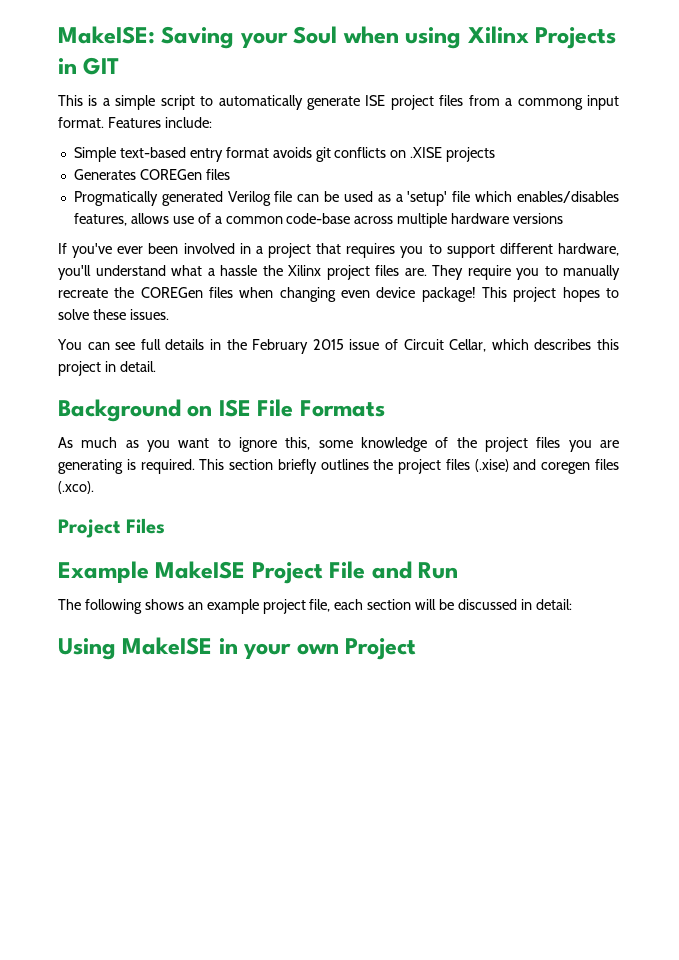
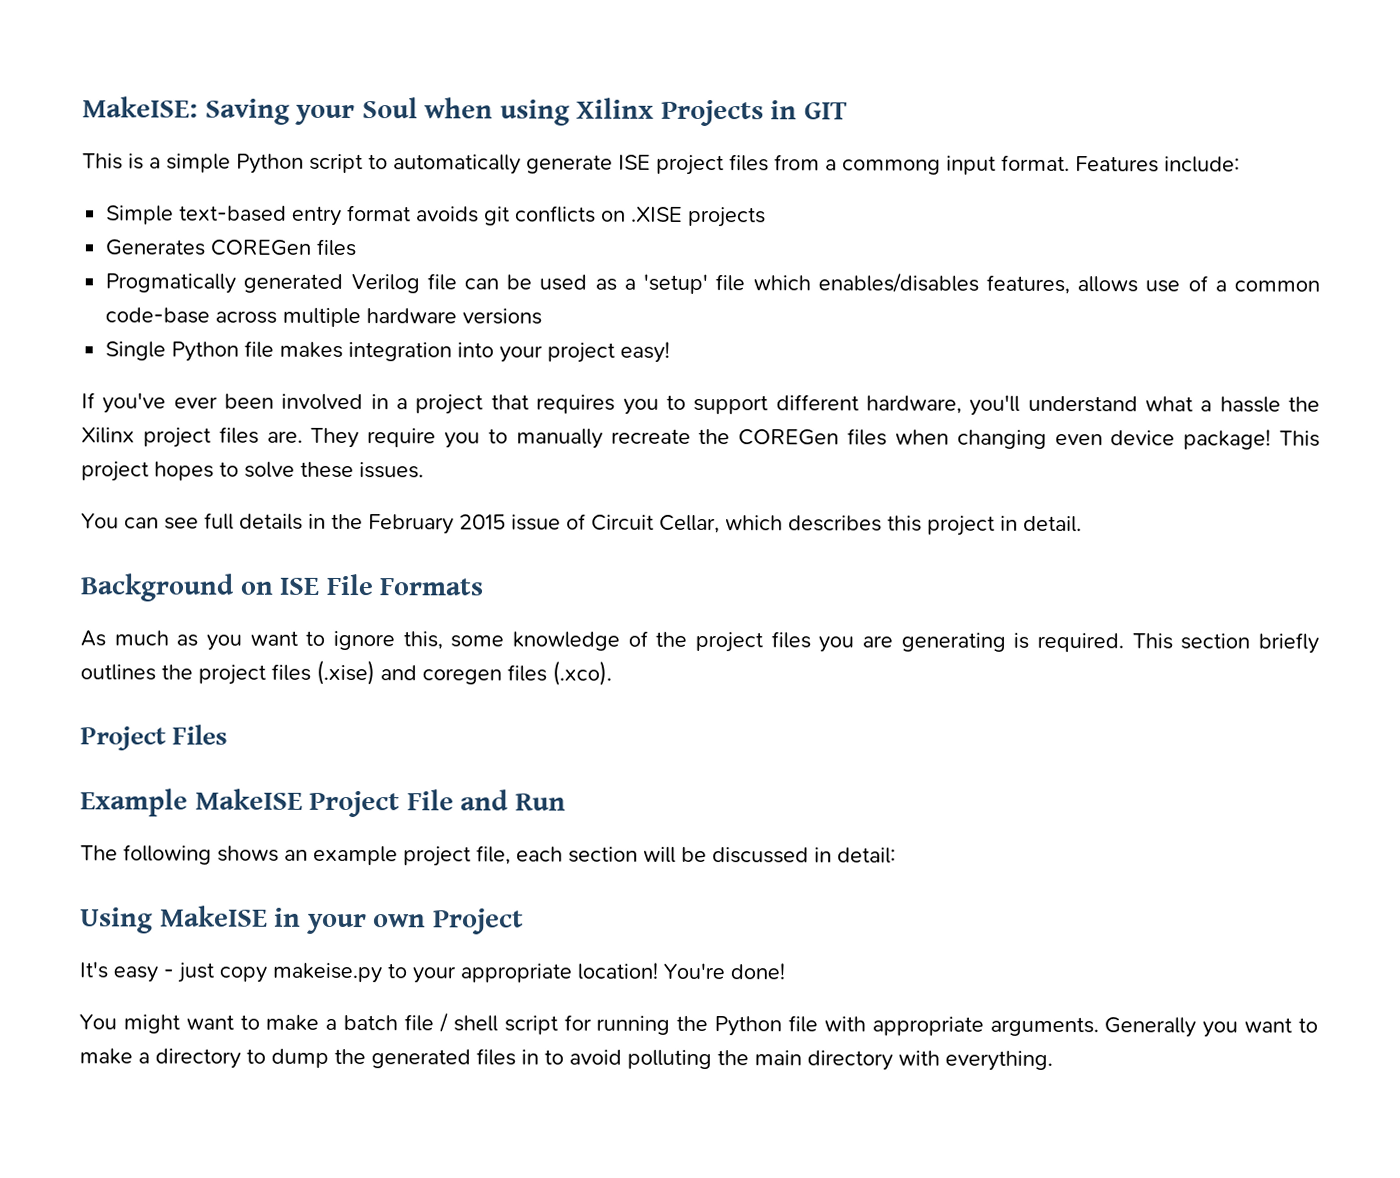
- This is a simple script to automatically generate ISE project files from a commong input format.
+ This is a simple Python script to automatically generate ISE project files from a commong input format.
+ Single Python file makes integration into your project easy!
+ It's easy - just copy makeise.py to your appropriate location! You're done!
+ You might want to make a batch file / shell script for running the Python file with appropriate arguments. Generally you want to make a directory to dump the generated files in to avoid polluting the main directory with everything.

---

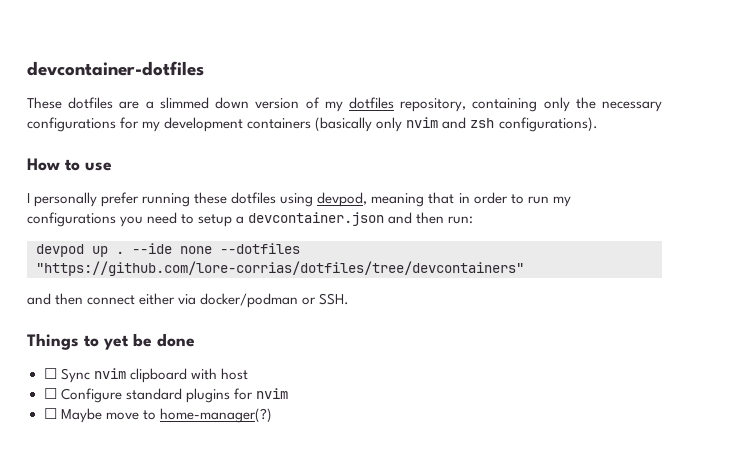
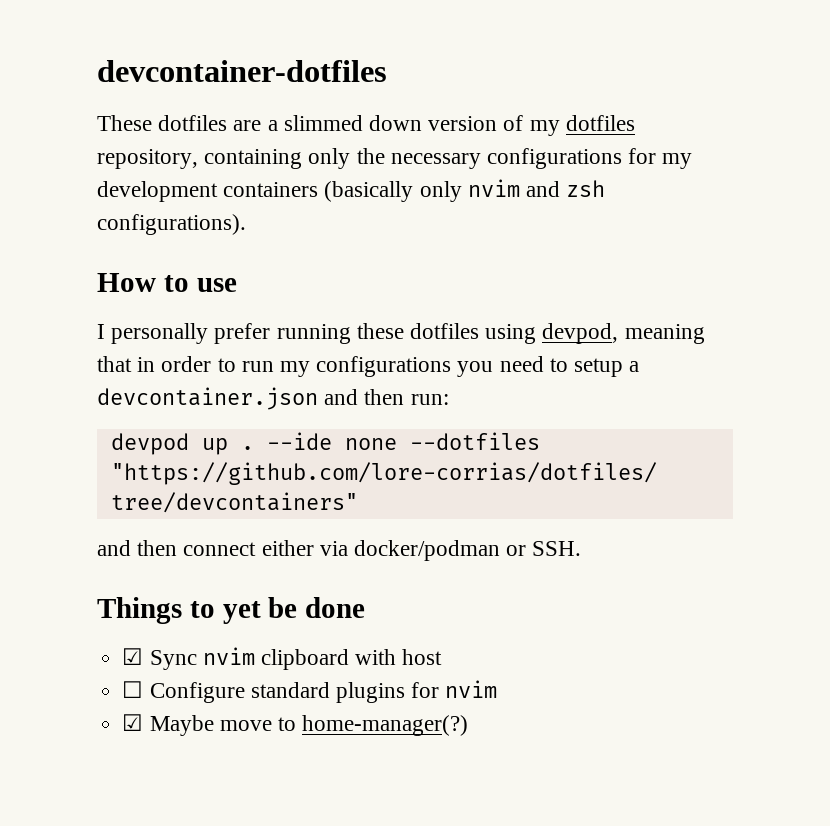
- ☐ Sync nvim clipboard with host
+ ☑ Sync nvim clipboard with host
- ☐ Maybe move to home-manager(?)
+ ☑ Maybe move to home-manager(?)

• [Instructions to follow]
Within the data above, find the lines that contain the word "host" and copy each of them.

• [Answer section]
- ☐ Sync nvim clipboard with host
+ ☑ Sync nvim clipboard with host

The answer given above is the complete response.